Summer Celebrations

Congratulations to Anna Maria Hong, whose debut collection of poetry, Age of Glass (CSU Poetry Center, 2018), won the Norma Faber First Book Award from the Poetry Society of America!!

Judge’s Citation:
Though "[d]one with iambics," Anna Maria Hong's Age of Glass uses the sonnet's other ancient materials to build a sequence song "out of all possible solutions." That double preposition—"out of"—signals both invention and exhaustion, the hope and risk which come with deploying that old form in this latest age. But Hong will not oppose these senses, instead making invention from various forms of exhaustion: most of the poems are not content to rhyme only on their right margins, but anywhere else in the line as well (exhaustion as overabundance), while one sonnet uses only four words to do all its work (paucity as fatigue). This play of too much and not enough, what one sonnet calls a "few too / many or few too few," isn't just a way through the problems of a form that dates back to the 13th century, it's a description of the disaster of our present age, its "capitalist / suicide songs" and "Liberticide." The sonnet is the confinement of "the vox" to a kind of "box" (many of the sonnets have this word in their titles) and the box is both "a nation" and "a one-person show," "all containment all the time." For all the pleasure this book takes in its wits and sounds, in choosing new ways to sing in the optional cage of the sonnet, that pleasure feels at best "ferociously happy," because the book knows too that there is no way as yet to get out of the "endless project" of an unjust present, which is only "our time to savage." It takes wit to see the "age" in "savage," but wit in Hong's work is pain made generous. (Geoffrey G. O’Brien)
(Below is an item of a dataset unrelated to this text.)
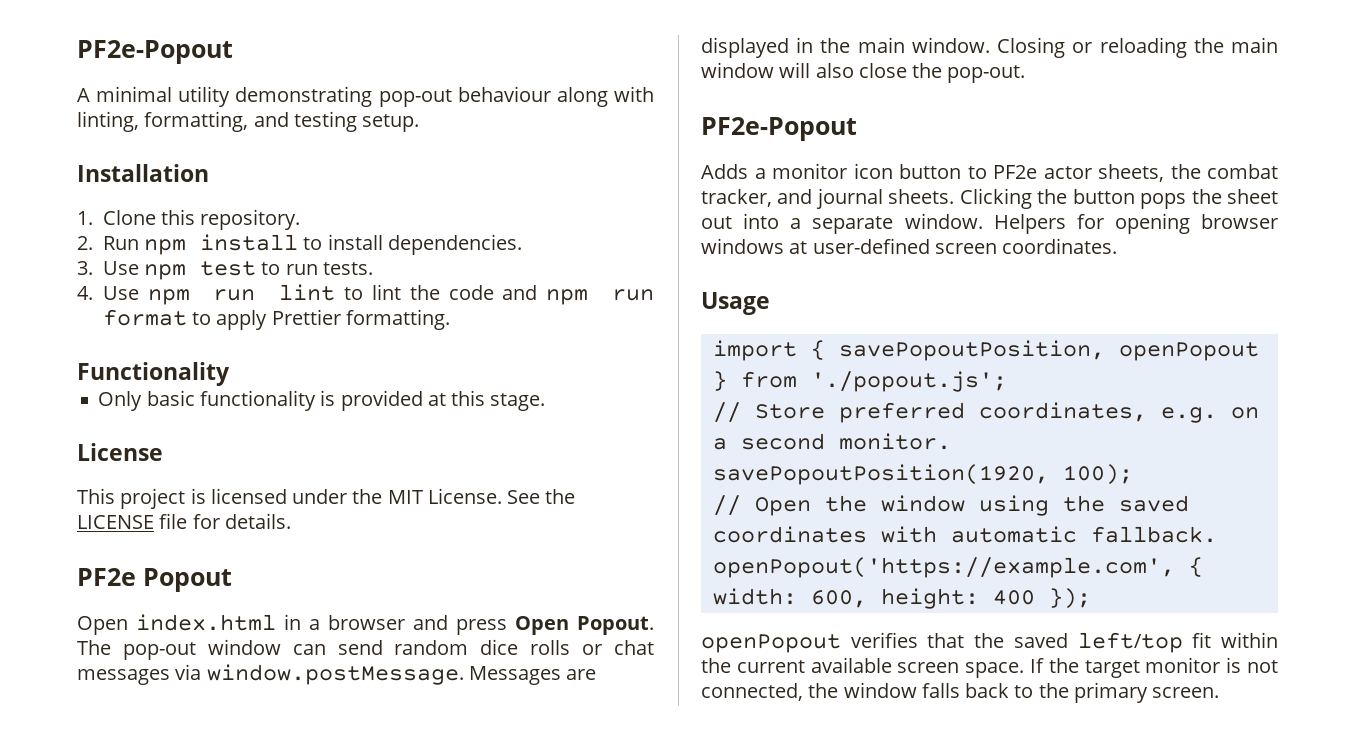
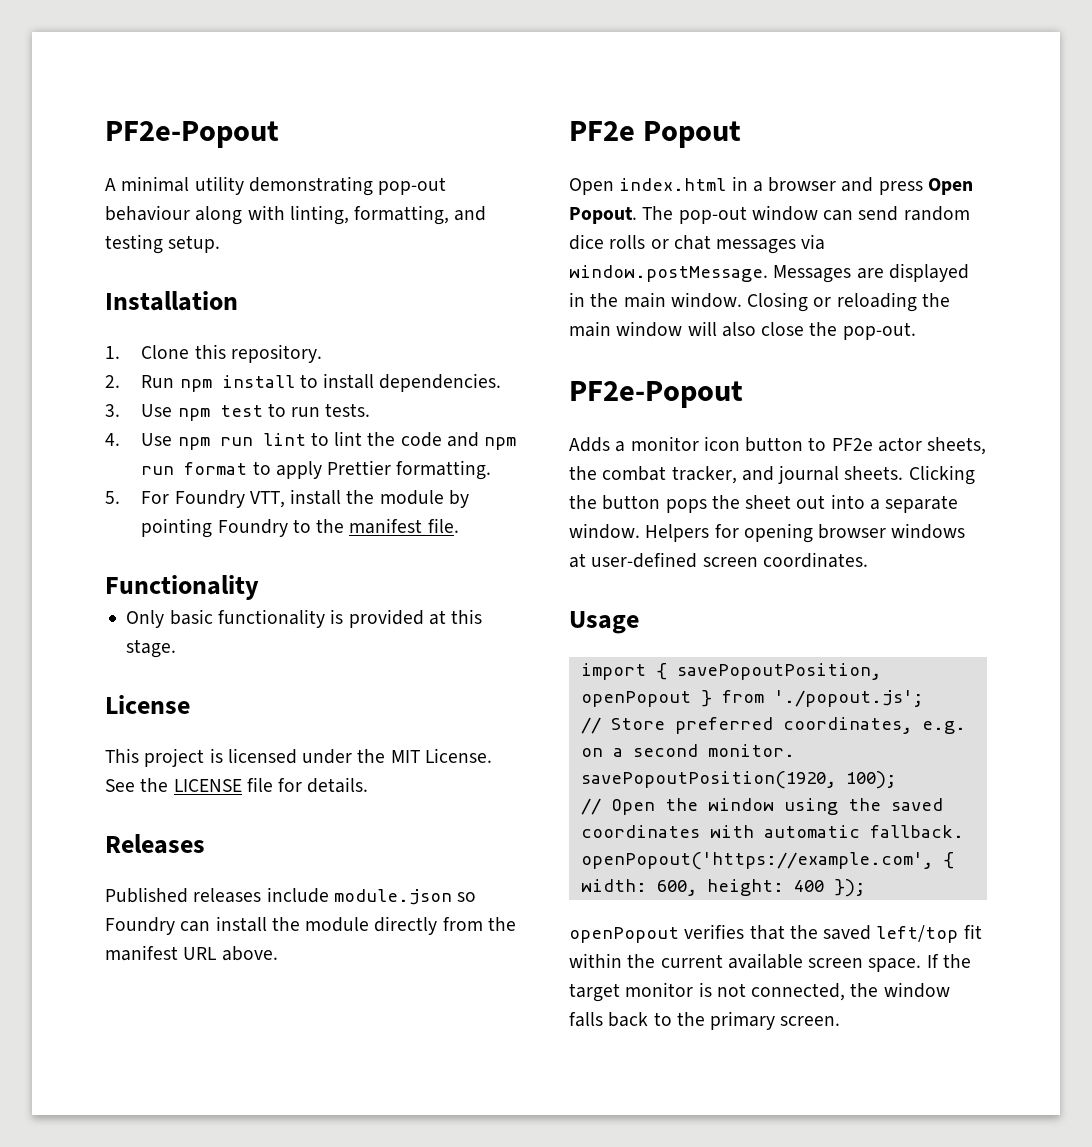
+ 5. For Foundry VTT, install the module by pointing Foundry to the manifest file.
+ Releases
+ Published releases include module.json so Foundry can install the module directly from the manifest URL above.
Congratulations to Shaelyn Smith, whose debut collection of essays, The Leftovers, won CLMP’s Firecracker Award for best creative nonfiction published by an indie press.

Judge’s Citation:
The strength and poignancy of Shaelyn Smith's The Leftovers rests in the work itself not being easily categorized. Emerging out of a critical engagement—one might even say a fixation—with Judy Chicago’s iconic feminist art installation The Dinner Party housed at the Brooklyn Museum, The Leftovers encapsulates feminist testimony, art criticism, and personal discovery while rendering the visual as tactile and vivid. Smith goes well beyond asking who has been brought to the table and who has been left out—she erects platforms for voices and perspectives, both historical and contemporary, that speak to how historical recovery can also be a trap. The viewpoints she brings together offer universal truths held by individuals and community through a tightness in structure, voice, and overall composition. With prose that encourages a kind of infectious curiosity, Smith cracks open what writing about art can mean for how we read the world around us. The Leftovers is singularly engaging and as essential to our shelves as it is to our everyday dialogue.